Повинуясь какому-то предчувствию, я сорвал несколько орхидей с гравюры на соседней странице и встал в начале платформы, чтобы не пропустить никого из туристов.
Сначала из вагонов выскочили несколько гейш, на ходу приводя себя в порядок. Волоча длинные кимоно по перрону, они простучали мимо меня деревянными каблуками и заняли очередь на стоянке такси. Затем из поезда один за другим стали появляться ленивые заспанные самураи в шелковых одеждах, старики с узелками, разносчики риса, два или три актера в страшных раскрашенных масках, снова гейши и какой-то толстый чиновник, которого пронесли на носилках в здание вокзала.

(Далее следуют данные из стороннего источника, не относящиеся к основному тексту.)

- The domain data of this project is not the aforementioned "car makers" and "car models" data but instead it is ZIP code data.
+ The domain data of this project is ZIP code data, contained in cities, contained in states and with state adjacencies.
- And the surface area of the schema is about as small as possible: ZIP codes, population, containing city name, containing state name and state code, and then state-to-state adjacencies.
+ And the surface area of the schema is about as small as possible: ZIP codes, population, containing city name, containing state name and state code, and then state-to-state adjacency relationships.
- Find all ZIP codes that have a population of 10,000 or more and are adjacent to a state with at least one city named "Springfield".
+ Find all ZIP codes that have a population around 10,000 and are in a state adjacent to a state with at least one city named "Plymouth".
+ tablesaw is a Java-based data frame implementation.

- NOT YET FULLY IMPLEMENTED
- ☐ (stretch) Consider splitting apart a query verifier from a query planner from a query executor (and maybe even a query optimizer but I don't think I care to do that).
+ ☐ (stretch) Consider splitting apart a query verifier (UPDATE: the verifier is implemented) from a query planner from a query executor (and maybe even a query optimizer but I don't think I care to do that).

Наконец вдали на платформе возникла тонкая фигура женщины в брюках, явной европейки, – единственной, вероятно, европейки в этом японском поезде. Она шла, развеваясь, как детский флажок на ветру, подпрыгивая, как воздушный шарик на ниточке – вот-вот улетит. Я никогда не видел таких женщин и понял, что я стою здесь, на перроне, с букетиком орхидей именно для того, чтобы подарить цветы ей, а там и познакомиться, если удастся, и увезти ее в одну из провинций, которых много было в книге гравюр.

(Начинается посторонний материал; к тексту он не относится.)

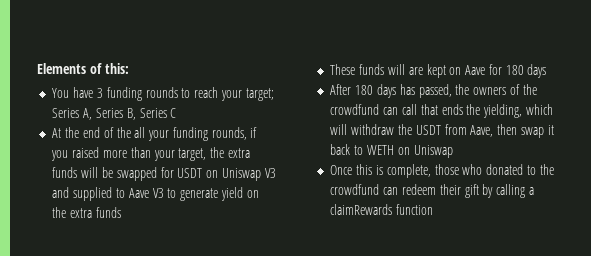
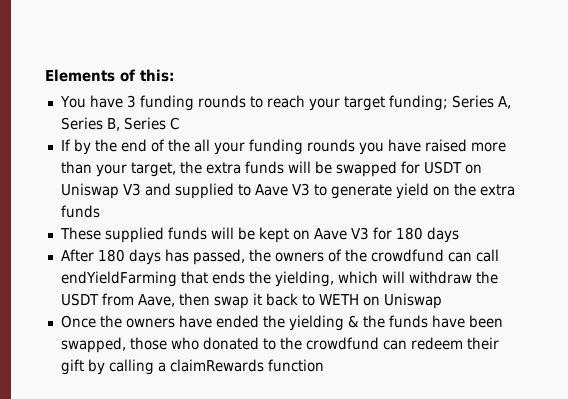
- You have 3 funding rounds to reach your target; Series A, Series B, Series C
+ You have 3 funding rounds to reach your target funding; Series A, Series B, Series C
- At the end of the all your funding rounds, if you raised more than your target, the extra funds will be swapped for USDT on Uniswap V3 and supplied to Aave V3 to generate yield on the extra funds
+ If by the end of the all your funding rounds you have raised more than your target, the extra funds will be swapped for USDT on Uniswap V3 and supplied to Aave V3 to generate yield on the extra funds
- These funds will are kept on Aave for 180 days
+ These supplied funds will be kept on Aave V3 for 180 days
- After 180 days has passed, the owners of the crowdfund can call that ends the yielding, which will withdraw the USDT from Aave, then swap it back to WETH on Uniswap
+ After 180 days has passed, the owners of the crowdfund can call endYieldFarming that ends the yielding, which will withdraw the USDT from Aave, then swap it back to WETH on Uniswap
- Once this is complete, those who donated to the crowdfund can redeem their gift by calling a claimRewards function
+ Once the owners have ended the yielding & the funds have been swapped, those who donated to the crowdfund can redeem their gift by calling a claimRewards function

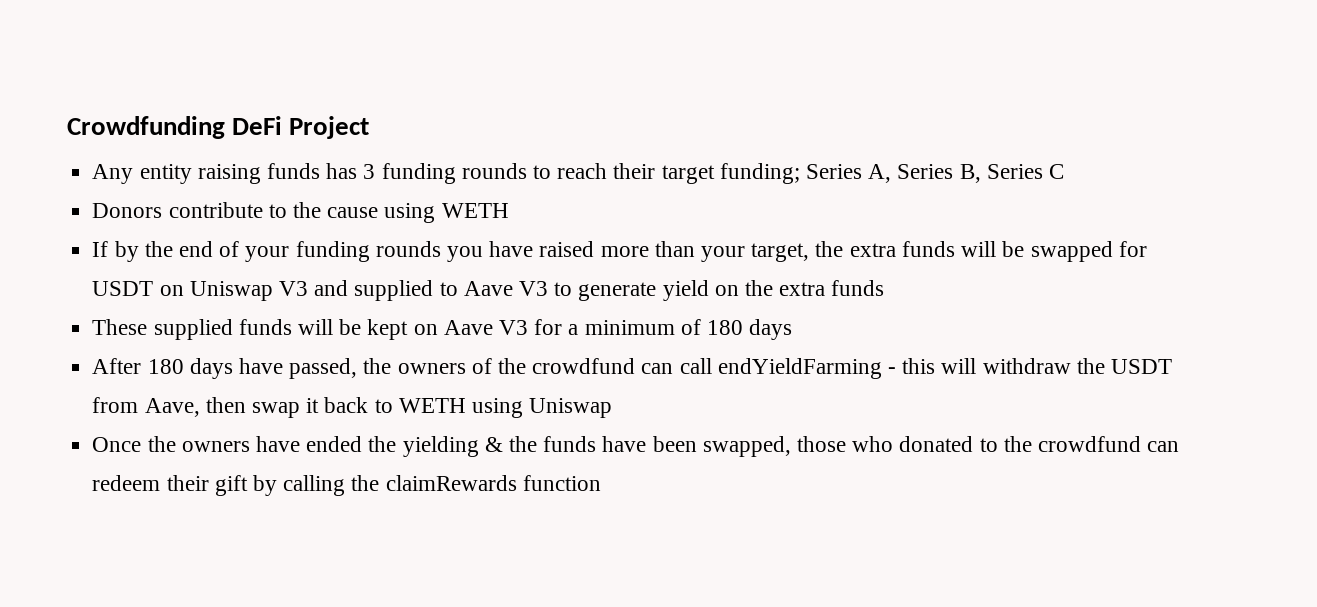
- Elements of this:
- You have 3 funding rounds to reach your target funding; Series A, Series B, Series C
+ Crowdfunding DeFi Project
+ Any entity raising funds has 3 funding rounds to reach their target funding; Series A, Series B, Series C
+ Donors contribute to the cause using WETH
- If by the end of the all your funding rounds you have raised more than your target, the extra funds will be swapped for USDT on Uniswap V3 and supplied to Aave V3 to generate yield on the extra funds
+ If by the end of your funding rounds you have raised more than your target, the extra funds will be swapped for USDT on Uniswap V3 and supplied to Aave V3 to generate yield on the extra funds
- These supplied funds will be kept on Aave V3 for 180 days
+ These supplied funds will be kept on Aave V3 for a minimum of 180 days
- After 180 days has passed, the owners of the crowdfund can call endYieldFarming that ends the yielding, which will withdraw the USDT from Aave, then swap it back to WETH on Uniswap
+ After 180 days have passed, the owners of the crowdfund can call endYieldFarming - this will withdraw the USDT from Aave, then swap it back to WETH using Uniswap
- Once the owners have ended the yielding & the funds have been swapped, those who donated to the crowdfund can redeem their gift by calling a claimRewards function
+ Once the owners have ended the yielding & the funds have been swapped, those who donated to the crowdfund can redeem their gift by calling the claimRewards function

Она подошла и взяла орхидеи с достоинством и без удивления. При этом она улыбнулась, и тут мне показалось, что я узнал ее. Только вот фамилию забыл, имени не мог вспомнить, адреса не знал совсем – но узнавание было несомненное. Торопясь, чтобы не возникло вдруг непредвиденной и недоуменной паузы, я вытянул из книги очередную гравюру – и, кажется попал!
В ста метрах от нас стоял красный дом с синей крышей. На доме можно было разглядеть вывеску «Родильный дом имени Володарского». К этому дому не спеша шли люди по одному и парами, а в окнах его молодые женщины демонстрировали новорожденных. Справа от дома начиналась легкая гряда холмов, усеянных цветущими вишнями. Солнечный свет пробивался сквозь лепестки, и на траву ложилась странная тень: она была светлее, чем окружавшие ее бестеневые участки. Потом я разглядел, что этот эффект создавался тысячами лепестков, слетевших с веток вишни.
С холмов спускались плавные деревянные лестницы, такие чистые, будто их мыли с песком.
– Где мы находимся? – спросила она. – Это провинция Мисуно?
– Мисуно… – повторил я, радуясь, что это слово не пропало зря и не осталось невыясненным.
– Нам планировали четыре часа на Мисуно, – продолжала моя новая знакомая.
– Кто планировал? – растерянно спросил я.
– Бюро путешествий, – улыбнулась она. – Мисуно значится в путевке. А вы гид?
– Нет, я тэкку, – сказал я и сделал чисто японский полупоклон, сложив ладони лодочкой.
Ее глаза заблестели, она тоже сложила ладони лодочкой и, склонив голову набок, показала, что довольна мною.
Внезапно с деревянной лесенки кубарем скатился плачущий мальчик лет шести, а за ним прыгая через три ступеньки, сбежала вниз женщина в зимнем пальто, на котором, как я заметил, были оборваны все пуговицы. На месте пуговиц болтались обрывки ниток. Женщина догнала мальчика и, используя инерцию бега, поддала его снизу так, что ребенок взвился в воздух и, пролетев метра два, упал на траву, усеянную лепестками вишни. Женщина прыгнула к нему и ловко схватила за уши. Мальчик отчаянно и безнадежно завыл, а женщина с наслаждением принялась выкручивать ему уши, пока ребенок не укусил ее чуть пониже локтя.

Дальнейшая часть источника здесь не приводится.